WHAT IS REQUIRED: In the entries below, find the line with "Temp (C), 20:25:09: none -> 26.4" and the line with "pct50, Jun: -0.1 -> -0.132". Print those two and everything between them exactly, and nothing else.

THE DATA:

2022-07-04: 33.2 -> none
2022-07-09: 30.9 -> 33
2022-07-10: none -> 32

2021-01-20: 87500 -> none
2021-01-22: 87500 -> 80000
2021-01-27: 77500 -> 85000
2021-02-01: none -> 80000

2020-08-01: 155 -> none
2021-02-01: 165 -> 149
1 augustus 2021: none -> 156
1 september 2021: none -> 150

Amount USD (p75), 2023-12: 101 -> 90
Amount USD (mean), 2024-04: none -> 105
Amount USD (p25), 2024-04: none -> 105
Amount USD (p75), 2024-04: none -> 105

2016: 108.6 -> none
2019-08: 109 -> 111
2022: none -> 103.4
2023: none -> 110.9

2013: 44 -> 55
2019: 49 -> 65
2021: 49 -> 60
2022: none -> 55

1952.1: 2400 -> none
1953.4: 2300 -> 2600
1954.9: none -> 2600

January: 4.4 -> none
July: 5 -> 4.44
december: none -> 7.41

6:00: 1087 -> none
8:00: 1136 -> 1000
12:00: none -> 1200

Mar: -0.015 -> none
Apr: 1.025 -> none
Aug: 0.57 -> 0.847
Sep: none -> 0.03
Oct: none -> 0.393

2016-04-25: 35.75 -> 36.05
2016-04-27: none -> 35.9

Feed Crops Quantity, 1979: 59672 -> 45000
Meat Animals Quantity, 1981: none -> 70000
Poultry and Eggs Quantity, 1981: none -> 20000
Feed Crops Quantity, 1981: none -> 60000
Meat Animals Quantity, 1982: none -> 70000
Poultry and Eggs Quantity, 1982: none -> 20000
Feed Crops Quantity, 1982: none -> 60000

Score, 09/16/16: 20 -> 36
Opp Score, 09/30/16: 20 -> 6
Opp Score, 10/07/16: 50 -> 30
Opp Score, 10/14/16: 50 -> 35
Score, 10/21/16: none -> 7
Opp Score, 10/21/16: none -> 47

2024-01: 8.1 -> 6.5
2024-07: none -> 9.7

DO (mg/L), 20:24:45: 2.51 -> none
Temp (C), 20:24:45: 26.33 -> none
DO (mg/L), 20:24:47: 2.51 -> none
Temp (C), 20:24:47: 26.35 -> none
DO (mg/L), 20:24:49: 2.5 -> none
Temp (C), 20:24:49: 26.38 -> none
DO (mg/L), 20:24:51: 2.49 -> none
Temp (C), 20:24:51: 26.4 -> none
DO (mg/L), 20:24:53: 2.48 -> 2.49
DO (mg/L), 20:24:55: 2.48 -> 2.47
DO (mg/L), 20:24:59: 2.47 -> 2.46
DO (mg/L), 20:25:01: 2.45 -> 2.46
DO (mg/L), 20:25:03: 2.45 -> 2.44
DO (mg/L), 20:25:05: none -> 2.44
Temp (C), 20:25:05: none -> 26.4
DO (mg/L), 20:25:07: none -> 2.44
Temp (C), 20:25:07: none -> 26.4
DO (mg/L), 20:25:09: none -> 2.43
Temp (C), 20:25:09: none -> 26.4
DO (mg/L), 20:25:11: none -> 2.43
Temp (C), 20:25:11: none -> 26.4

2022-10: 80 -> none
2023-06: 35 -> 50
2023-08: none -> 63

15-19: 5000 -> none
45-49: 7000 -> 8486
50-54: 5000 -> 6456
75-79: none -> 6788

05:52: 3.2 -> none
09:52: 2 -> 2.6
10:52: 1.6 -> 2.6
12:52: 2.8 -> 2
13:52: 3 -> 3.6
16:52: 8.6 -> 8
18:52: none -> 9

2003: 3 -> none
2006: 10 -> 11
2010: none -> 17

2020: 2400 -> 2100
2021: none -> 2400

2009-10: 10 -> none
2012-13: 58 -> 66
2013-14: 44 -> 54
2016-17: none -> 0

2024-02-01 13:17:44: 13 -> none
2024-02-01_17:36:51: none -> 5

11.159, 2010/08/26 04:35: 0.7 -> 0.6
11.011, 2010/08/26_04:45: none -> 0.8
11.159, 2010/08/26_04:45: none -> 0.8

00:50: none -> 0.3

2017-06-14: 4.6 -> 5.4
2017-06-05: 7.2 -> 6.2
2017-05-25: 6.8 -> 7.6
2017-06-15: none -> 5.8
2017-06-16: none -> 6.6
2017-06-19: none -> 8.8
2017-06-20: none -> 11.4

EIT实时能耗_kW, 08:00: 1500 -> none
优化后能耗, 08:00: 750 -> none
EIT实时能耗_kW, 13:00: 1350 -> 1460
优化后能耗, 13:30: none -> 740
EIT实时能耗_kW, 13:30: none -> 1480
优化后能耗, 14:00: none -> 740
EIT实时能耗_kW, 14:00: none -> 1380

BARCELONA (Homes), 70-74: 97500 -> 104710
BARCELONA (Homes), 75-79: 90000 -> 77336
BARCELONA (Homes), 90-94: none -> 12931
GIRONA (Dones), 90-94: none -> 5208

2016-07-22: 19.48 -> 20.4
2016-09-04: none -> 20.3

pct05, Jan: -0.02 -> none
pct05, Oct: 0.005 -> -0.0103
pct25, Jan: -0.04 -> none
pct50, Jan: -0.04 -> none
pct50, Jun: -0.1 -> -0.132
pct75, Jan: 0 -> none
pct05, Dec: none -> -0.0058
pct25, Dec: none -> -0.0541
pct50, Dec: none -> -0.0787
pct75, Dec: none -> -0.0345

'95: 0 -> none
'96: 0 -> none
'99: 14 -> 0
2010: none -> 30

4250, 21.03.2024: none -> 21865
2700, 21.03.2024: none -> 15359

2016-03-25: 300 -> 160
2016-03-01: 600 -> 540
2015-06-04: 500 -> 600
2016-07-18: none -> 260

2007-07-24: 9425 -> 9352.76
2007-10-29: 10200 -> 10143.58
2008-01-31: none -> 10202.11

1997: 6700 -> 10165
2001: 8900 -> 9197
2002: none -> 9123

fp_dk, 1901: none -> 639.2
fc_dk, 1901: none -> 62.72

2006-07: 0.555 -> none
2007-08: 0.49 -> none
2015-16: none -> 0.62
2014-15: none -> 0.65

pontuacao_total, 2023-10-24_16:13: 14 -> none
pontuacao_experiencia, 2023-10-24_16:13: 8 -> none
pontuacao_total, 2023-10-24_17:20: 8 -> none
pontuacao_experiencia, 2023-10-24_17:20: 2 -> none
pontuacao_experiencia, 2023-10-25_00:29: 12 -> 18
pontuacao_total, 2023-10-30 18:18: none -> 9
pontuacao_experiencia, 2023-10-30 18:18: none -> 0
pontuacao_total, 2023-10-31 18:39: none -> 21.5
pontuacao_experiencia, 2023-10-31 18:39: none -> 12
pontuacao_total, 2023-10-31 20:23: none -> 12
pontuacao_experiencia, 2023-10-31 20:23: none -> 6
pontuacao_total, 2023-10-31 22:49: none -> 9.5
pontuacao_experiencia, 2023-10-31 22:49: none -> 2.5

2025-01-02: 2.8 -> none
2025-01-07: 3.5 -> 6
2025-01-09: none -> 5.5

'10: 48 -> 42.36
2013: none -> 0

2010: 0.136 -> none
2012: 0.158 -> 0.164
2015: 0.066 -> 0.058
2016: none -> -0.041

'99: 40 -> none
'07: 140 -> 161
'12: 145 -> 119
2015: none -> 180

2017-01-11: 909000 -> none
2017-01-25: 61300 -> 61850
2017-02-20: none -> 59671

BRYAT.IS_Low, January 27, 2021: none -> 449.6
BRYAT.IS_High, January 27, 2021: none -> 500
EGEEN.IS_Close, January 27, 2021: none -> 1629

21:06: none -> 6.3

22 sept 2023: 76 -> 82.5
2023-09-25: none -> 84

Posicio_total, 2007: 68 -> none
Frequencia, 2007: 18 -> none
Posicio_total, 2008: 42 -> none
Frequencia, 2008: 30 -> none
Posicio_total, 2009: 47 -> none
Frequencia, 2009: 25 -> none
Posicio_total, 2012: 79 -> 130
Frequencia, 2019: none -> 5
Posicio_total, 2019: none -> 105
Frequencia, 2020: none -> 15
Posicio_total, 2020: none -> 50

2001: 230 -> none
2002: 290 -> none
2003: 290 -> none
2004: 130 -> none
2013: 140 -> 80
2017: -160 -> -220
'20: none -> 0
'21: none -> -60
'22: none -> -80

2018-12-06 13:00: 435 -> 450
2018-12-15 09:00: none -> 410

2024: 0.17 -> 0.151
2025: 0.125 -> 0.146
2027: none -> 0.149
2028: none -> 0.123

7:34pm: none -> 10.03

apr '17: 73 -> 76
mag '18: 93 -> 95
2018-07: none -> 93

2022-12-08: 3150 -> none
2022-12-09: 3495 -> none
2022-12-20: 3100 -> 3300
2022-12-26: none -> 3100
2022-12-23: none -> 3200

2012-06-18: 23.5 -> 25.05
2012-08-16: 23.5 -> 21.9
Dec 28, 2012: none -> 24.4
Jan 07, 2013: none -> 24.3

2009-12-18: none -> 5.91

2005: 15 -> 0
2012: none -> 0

ANSWER SECTION:
Temp (C), 20:25:09: none -> 26.4
DO (mg/L), 20:25:11: none -> 2.43
Temp (C), 20:25:11: none -> 26.4

2022-10: 80 -> none
2023-06: 35 -> 50
2023-08: none -> 63

15-19: 5000 -> none
45-49: 7000 -> 8486
50-54: 5000 -> 6456
75-79: none -> 6788

05:52: 3.2 -> none
09:52: 2 -> 2.6
10:52: 1.6 -> 2.6
12:52: 2.8 -> 2
13:52: 3 -> 3.6
16:52: 8.6 -> 8
18:52: none -> 9

2003: 3 -> none
2006: 10 -> 11
2010: none -> 17

2020: 2400 -> 2100
2021: none -> 2400

2009-10: 10 -> none
2012-13: 58 -> 66
2013-14: 44 -> 54
2016-17: none -> 0

2024-02-01 13:17:44: 13 -> none
2024-02-01_17:36:51: none -> 5

11.159, 2010/08/26 04:35: 0.7 -> 0.6
11.011, 2010/08/26_04:45: none -> 0.8
11.159, 2010/08/26_04:45: none -> 0.8

00:50: none -> 0.3

2017-06-14: 4.6 -> 5.4
2017-06-05: 7.2 -> 6.2
2017-05-25: 6.8 -> 7.6
2017-06-15: none -> 5.8
2017-06-16: none -> 6.6
2017-06-19: none -> 8.8
2017-06-20: none -> 11.4

EIT实时能耗_kW, 08:00: 1500 -> none
优化后能耗, 08:00: 750 -> none
EIT实时能耗_kW, 13:00: 1350 -> 1460
优化后能耗, 13:30: none -> 740
EIT实时能耗_kW, 13:30: none -> 1480
优化后能耗, 14:00: none -> 740
EIT实时能耗_kW, 14:00: none -> 1380

BARCELONA (Homes), 70-74: 97500 -> 104710
BARCELONA (Homes), 75-79: 90000 -> 77336
BARCELONA (Homes), 90-94: none -> 12931
GIRONA (Dones), 90-94: none -> 5208

2016-07-22: 19.48 -> 20.4
2016-09-04: none -> 20.3

pct05, Jan: -0.02 -> none
pct05, Oct: 0.005 -> -0.0103
pct25, Jan: -0.04 -> none
pct50, Jan: -0.04 -> none
pct50, Jun: -0.1 -> -0.132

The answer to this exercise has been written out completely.